•Set for another bloody week
•Global market reels
•How to invest profitably – Analysts, dealers

By Peter Egwuatu & Nkiruka Nnorom


DESPITE the buckling of the severe bear run on Friday, investment analysts as well as securities dealers have indicated that the Nigerian stock market may record more bloody sessions this week. The market had 15.6 percent on the back of Coronavirus (COVID-19) induced oil price crash last week.
They, however, said that strategic positioning could rescue proactive investors from the on-going free fall and advised investors to pick stocks with long-term investment horizon.

In alignment with other global equities market, the major indicator of the Nigerian stock market had, the All Share Index (ASI), last week, fell to 22,734.07 on Friday from 26,279.61 as investors sold off across board.

READ ALSO:Oil war: Russia, Saudi Arabia throw hats into the ring

The ASI had fallen to 22,695.88  points on Thursday, March 12, 2020, before recovering slightly by 0.17 percent on Friday.

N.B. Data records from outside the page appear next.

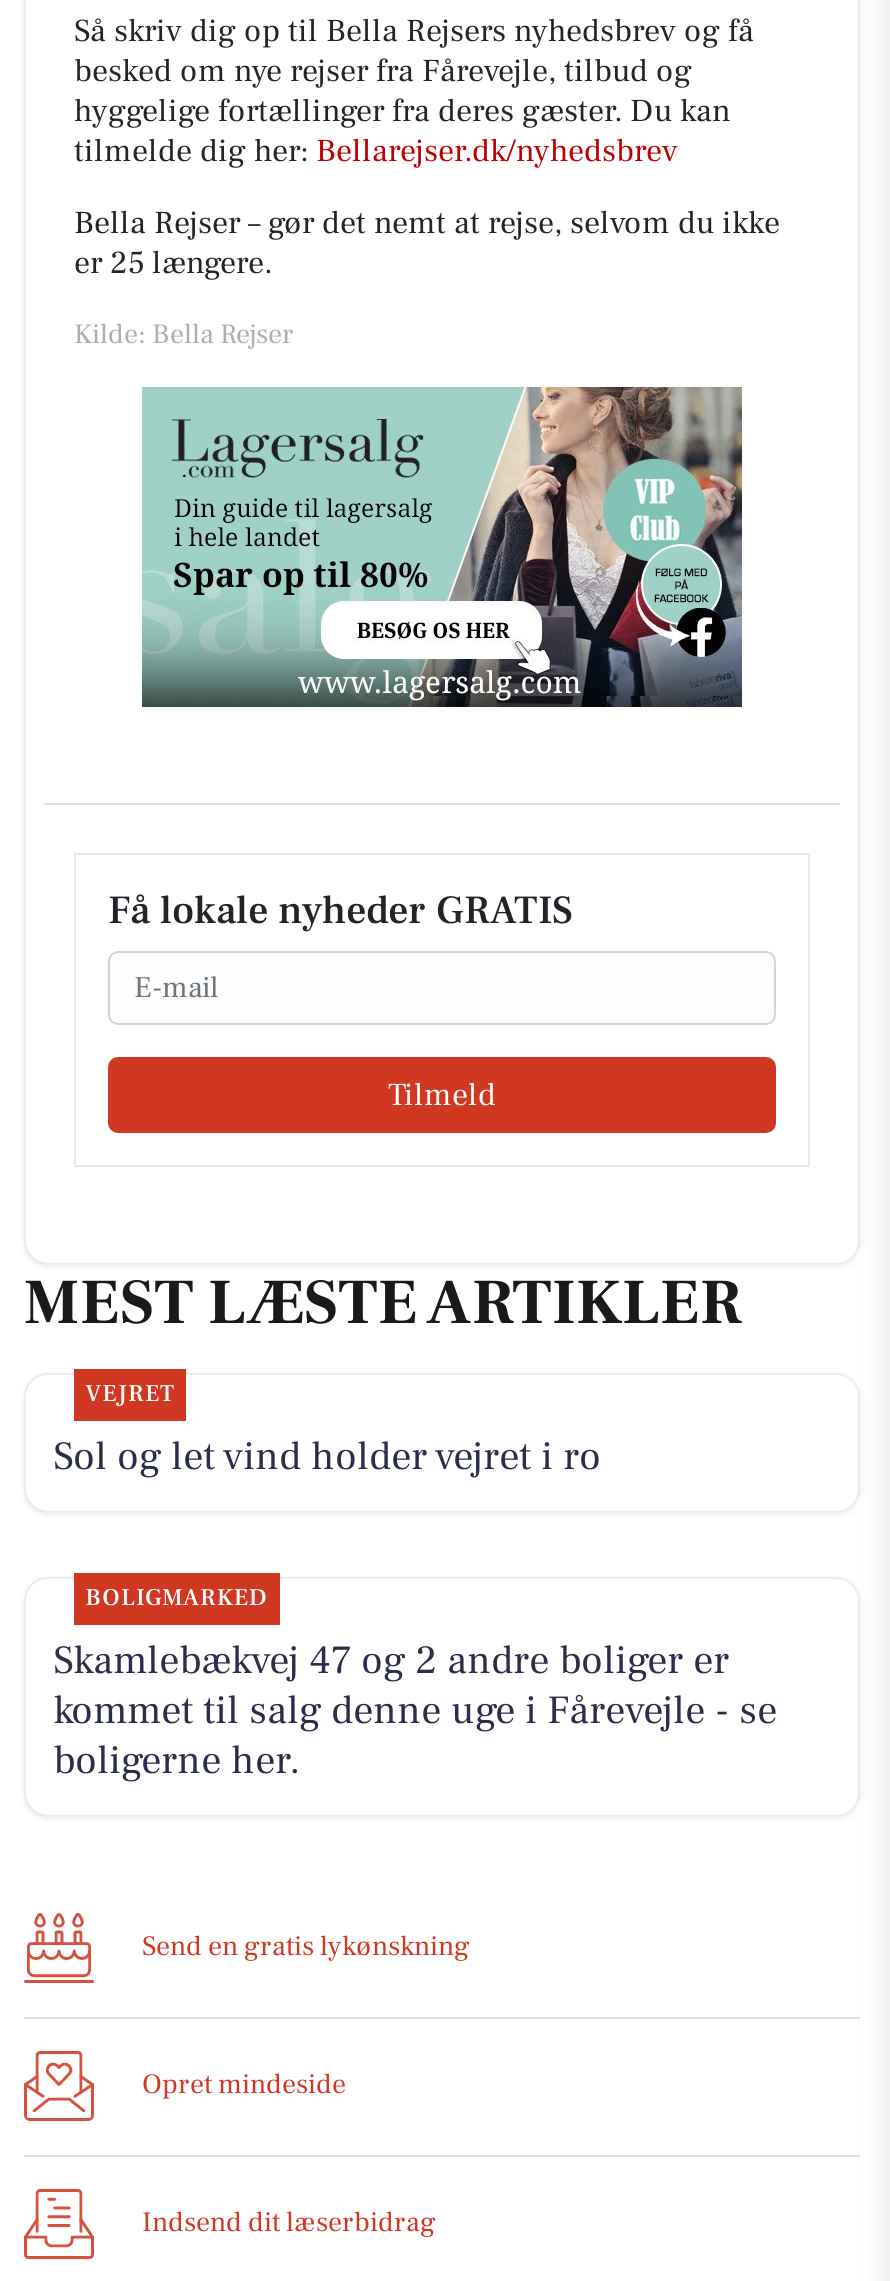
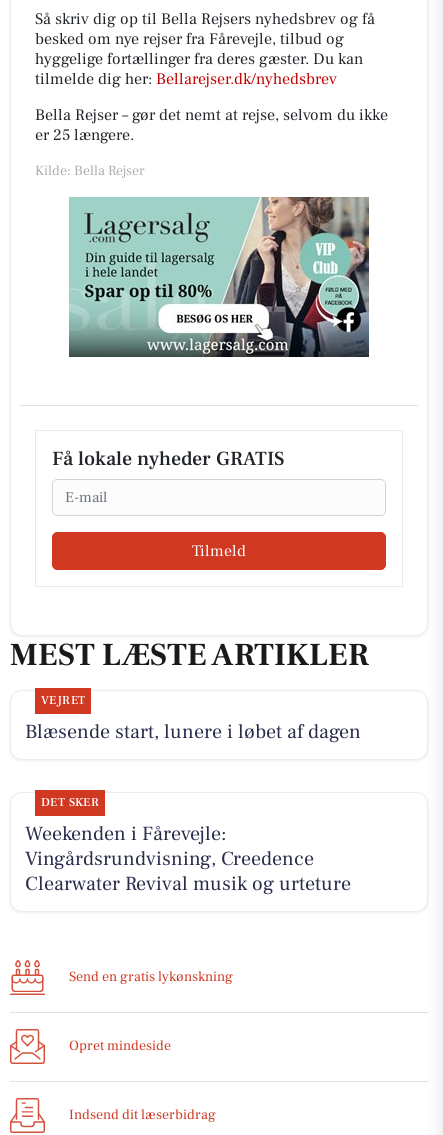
- Sol og let vind holder vejret i ro
+ Blæsende start, lunere i løbet af dagen

- BOLIGMARKED
- Skamlebækvej 47 og 2 andre boliger er
- kommet til salg denne uge i Fårevejle - se
- boligerne her.
+ DET SKER
+ Weekenden i Fårevejle:
+ Vingårdsrundvisning, Creedence
+ Clearwater Revival musik og urteture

Accordingly, the Month-to-Date (MTD) and Year-to-Date (YTD) losses increased to 11.9 percent and 15.3 percent respectively.

Financial Vanguard’s  analysis of the sectorial performance showed that activity in all the sectors closed negative led by the banking sector with 26.8 percent loss. The consumer goods sector followed, falling by 14.9 percent, while the oil and gas, industrial goods and insurance sectors fell by 7.1 percent, 5.7 percent and 5.1 percent respectively.

Recall that the market has risen by 10.3 percent on January 24, 2020 when it peaked at 29,628.40 points as a result of the Central Bank of Nigeria (CBN) directive that barred local investors from the Treasury Bills (TBs) auction.

Meanwhile, equities investors have lost N1.85 trillion in the ensuing bearish run as the market capitalisation of all listed equities declined to N11.847 trillion from N13.694 trillion at the beginning of the week. The losses would have been heavier but for the minor gain of N19 billion.

Global markets
Across the globe, equities markets saw their worst performance since the 2008 financial crisis with Coronavirus panic-selling hitting nearly every asset class. During the week, US (Dow Jones Industrial Average (DJIA) recorded a 18.0 percent negative return, while S&P fell by 16.5 percent. In the European market (STOXX Europe depreciated by 14.8 percent; FTSE 100 dropped by13.9 percent as investor fears heightened over just how much damage the fast-spreading COVID-19 virus will wreak on the global economy.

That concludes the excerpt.